(Data items)
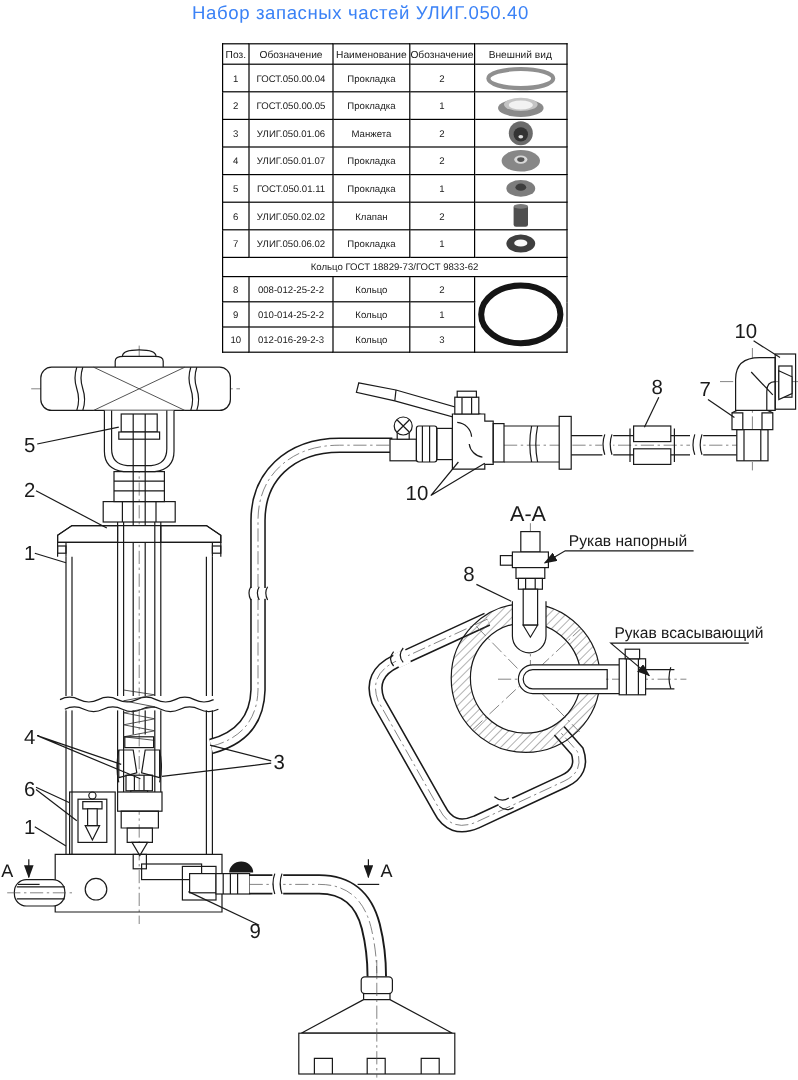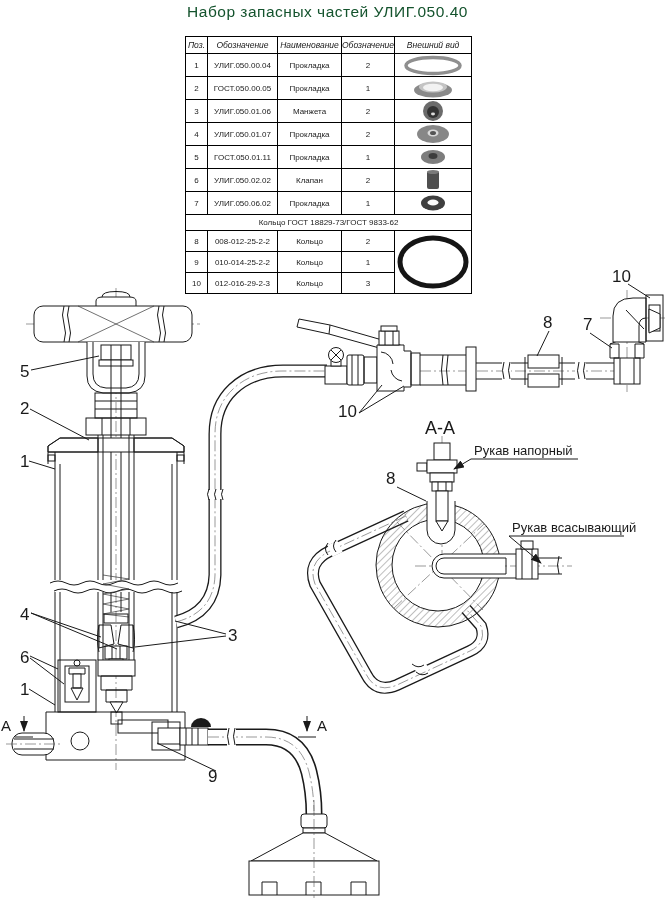"Набор запасных частей УЛИГ.050.40" .title { color: #14532d -> #3b82f6; text-align: center -> left }
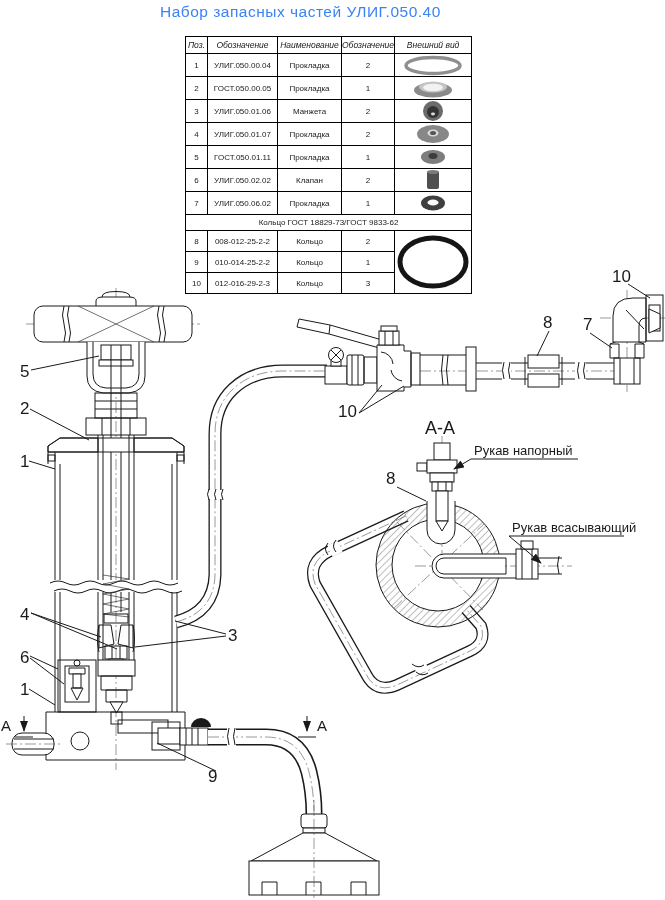"Поз." tr.hdr td { font-style: italic -> none }
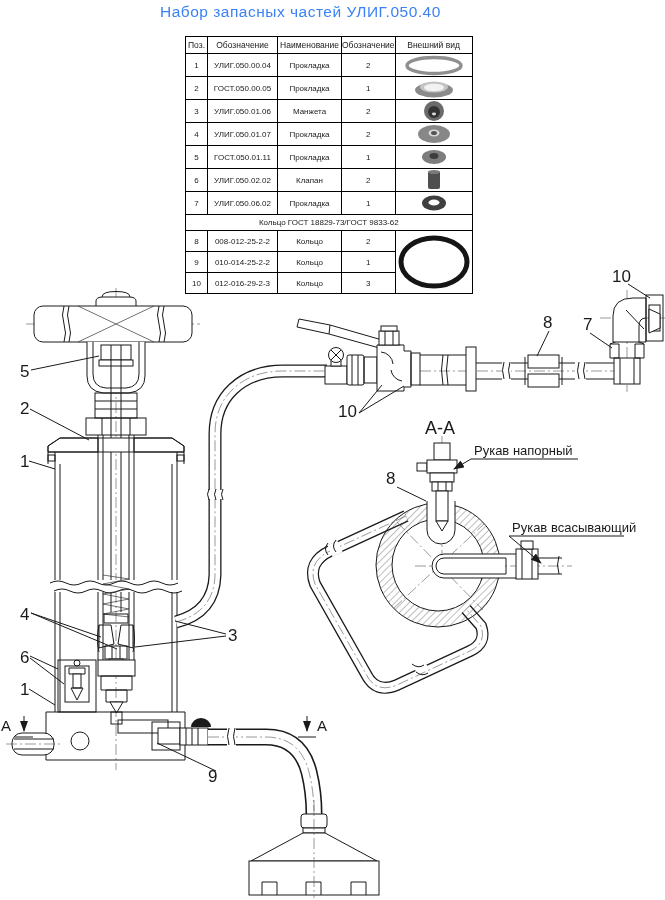"УЛИГ.050.00.04" td { text: УЛИГ.050.00.04 -> ГОСТ.050.00.04 }
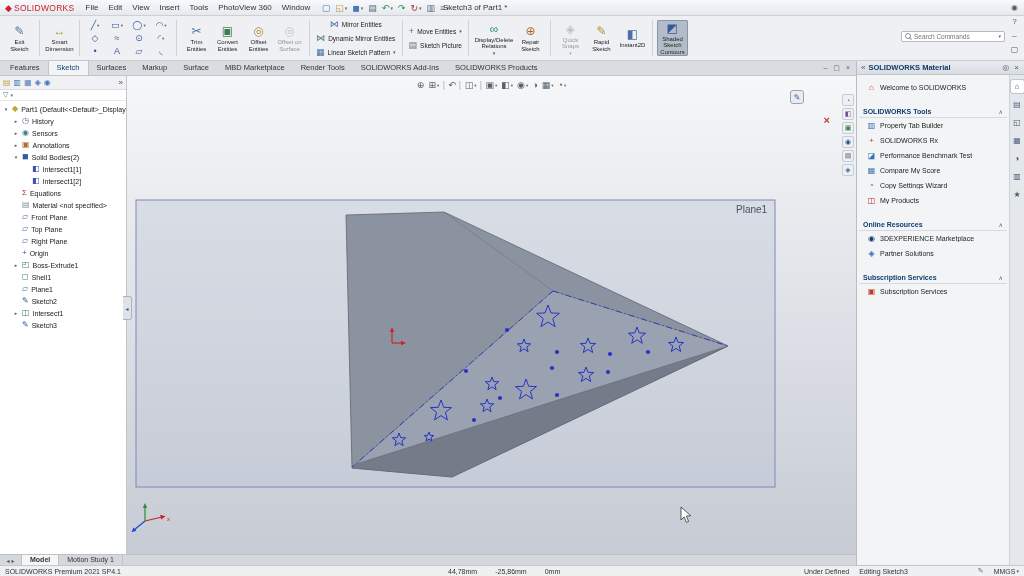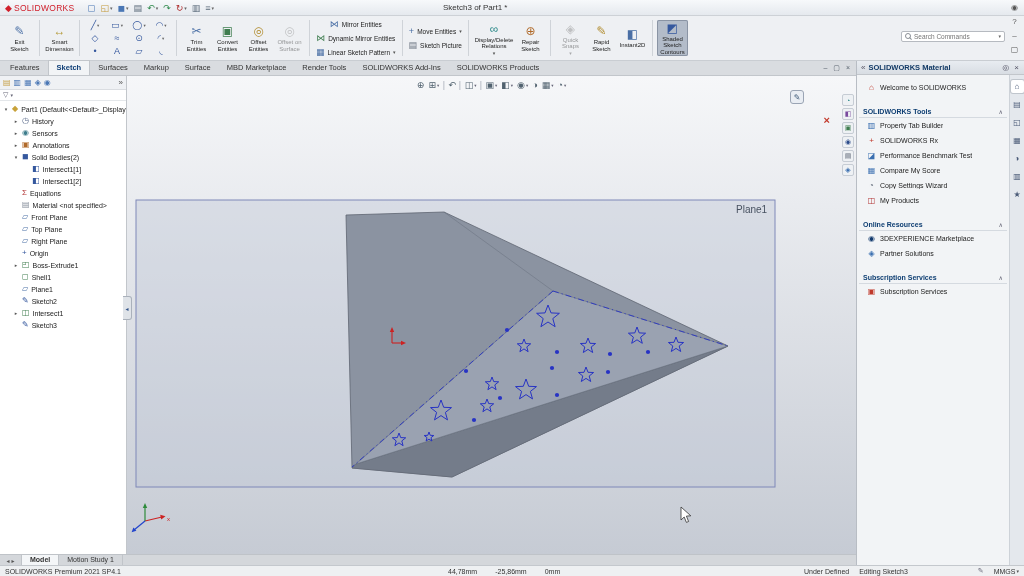"File" div { html: none -> <div> <div>File</div> <div>Edit</div> <div>View</div> <div>Insert</div> <div>Tools</div> <div>PhotoView 360</div> <div>Window</div> </div> }
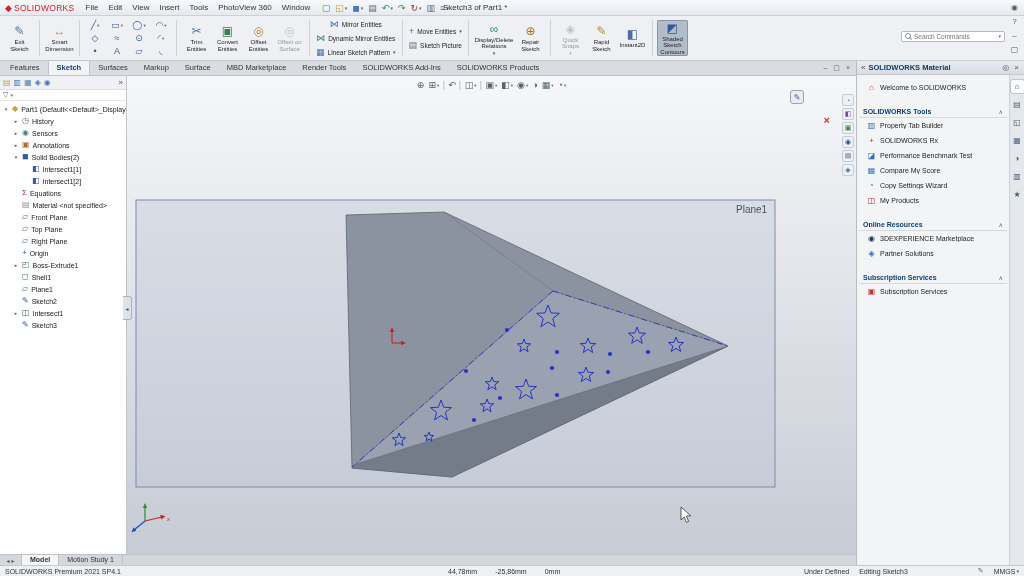"Sketch" .tab.active { font-weight: bold -> normal }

* **YOUR ASSIGNMENT**: Each entry above must be duplicated precisely; none of the pictures may be included.

* **WRITTEN ANSWER**:
"Набор запасных частей УЛИГ.050.40" .title { color: #14532d -> #3b82f6; text-align: center -> left }
"Поз." tr.hdr td { font-style: italic -> none }
"УЛИГ.050.00.04" td { text: УЛИГ.050.00.04 -> ГОСТ.050.00.04 }
"File" div { html: none -> <div> <div>File</div> <div>Edit</div> <div>View</div> <div>Insert</div> <div>Tools</div> <div>PhotoView 360</div> <div>Window</div> </div> }
"Sketch" .tab.active { font-weight: bold -> normal }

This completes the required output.